**Instructions for the task:**
From the line containing "tax: 8.25% = 23.98 -> 8.25% = 22.84" through the last line, print the records exactly and nothing else.

**Data shown:**
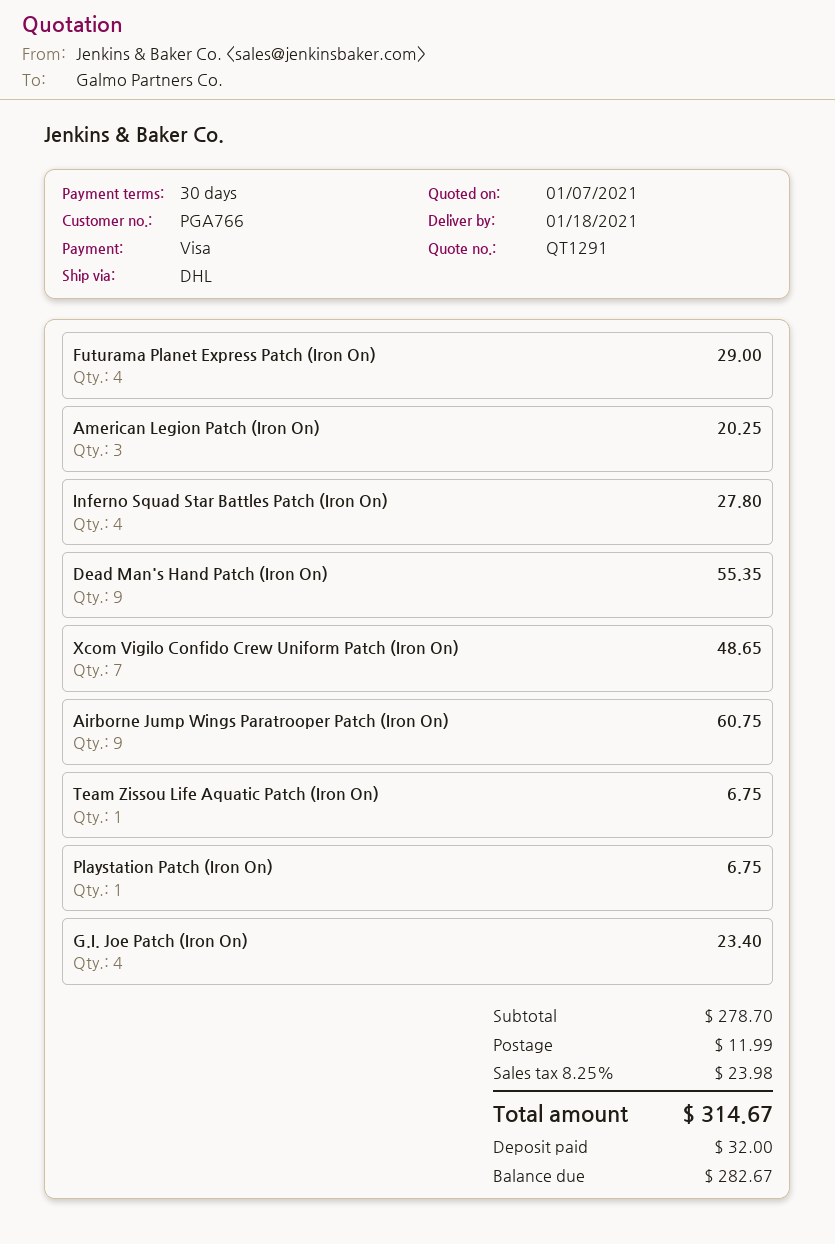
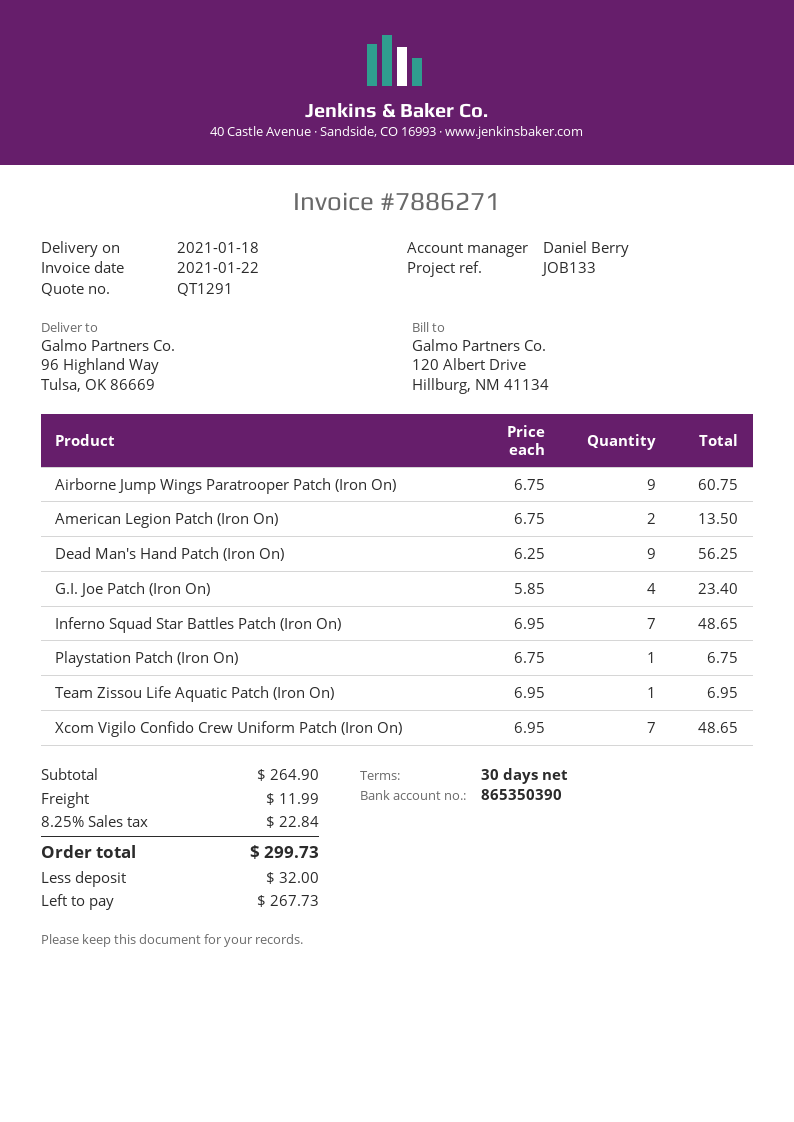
Futurama Planet Express Patch (Iron On): 4 for 29.00 -> none
American Legion Patch (Iron On): 3 for 20.25 -> 2 for 13.50
Inferno Squad Star Battles Patch (Iron On): 4 for 27.80 -> 7 for 48.65
Dead Man's Hand Patch (Iron On): 9 for 55.35 -> 9 for 56.25
Team Zissou Life Aquatic Patch (Iron On): 1 for 6.75 -> 1 for 6.95
subtotal: 278.70 -> 264.90
tax: 8.25% = 23.98 -> 8.25% = 22.84
total: 314.67 -> 299.73
balance: 282.67 -> 267.73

**Result of the exercise:**
tax: 8.25% = 23.98 -> 8.25% = 22.84
total: 314.67 -> 299.73
balance: 282.67 -> 267.73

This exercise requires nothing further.